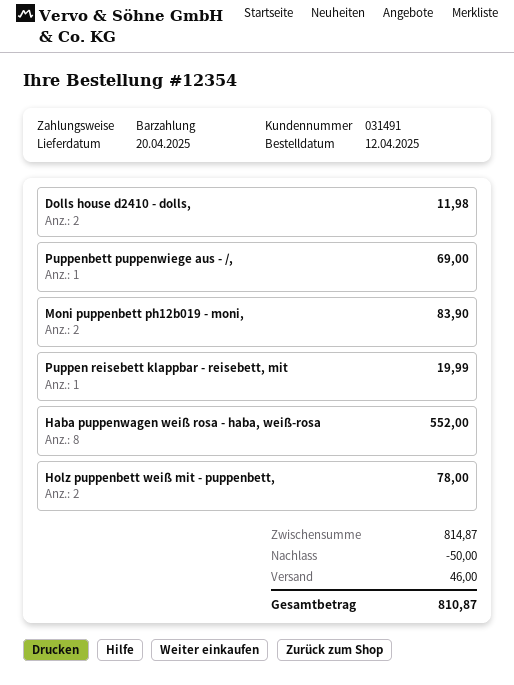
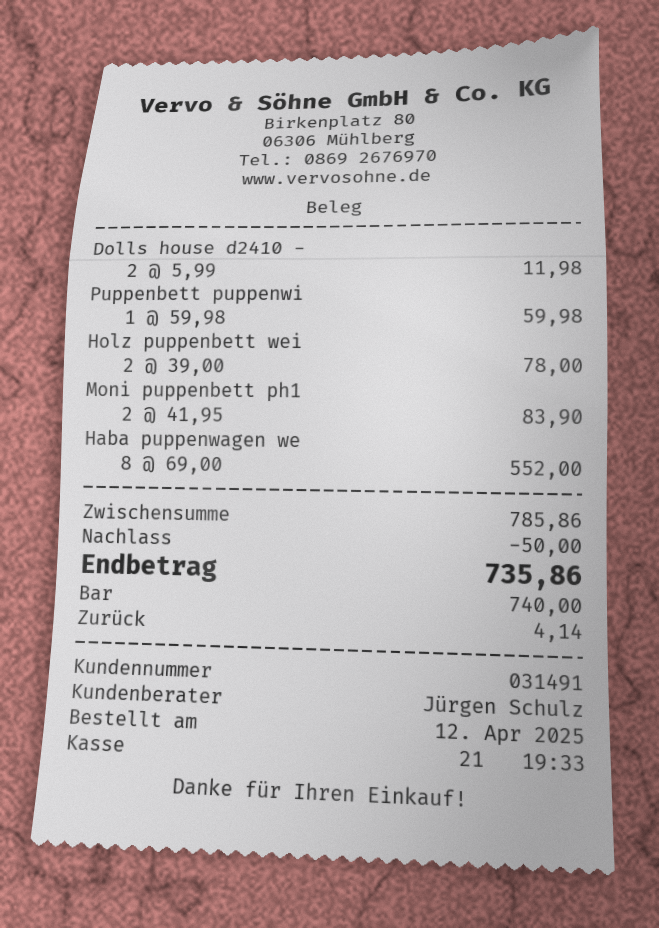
Puppenbett puppenwiege aus - /,: 1 for 69.00 -> 1 for 59.98
Puppen reisebett klappbar - reisebett, mit: 1 for 19.99 -> none
subtotal: 814.87 -> 785.86
shipping: 46.00 -> none
total: 810.87 -> 735.86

|---|

• _TASK STATEMENT_
Once the pictures are set aside, restate the remaining data above exactly.

• _ANSWER SPACE_
Puppenbett puppenwiege aus - /,: 1 for 69.00 -> 1 for 59.98
Puppen reisebett klappbar - reisebett, mit: 1 for 19.99 -> none
subtotal: 814.87 -> 785.86
shipping: 46.00 -> none
total: 810.87 -> 735.86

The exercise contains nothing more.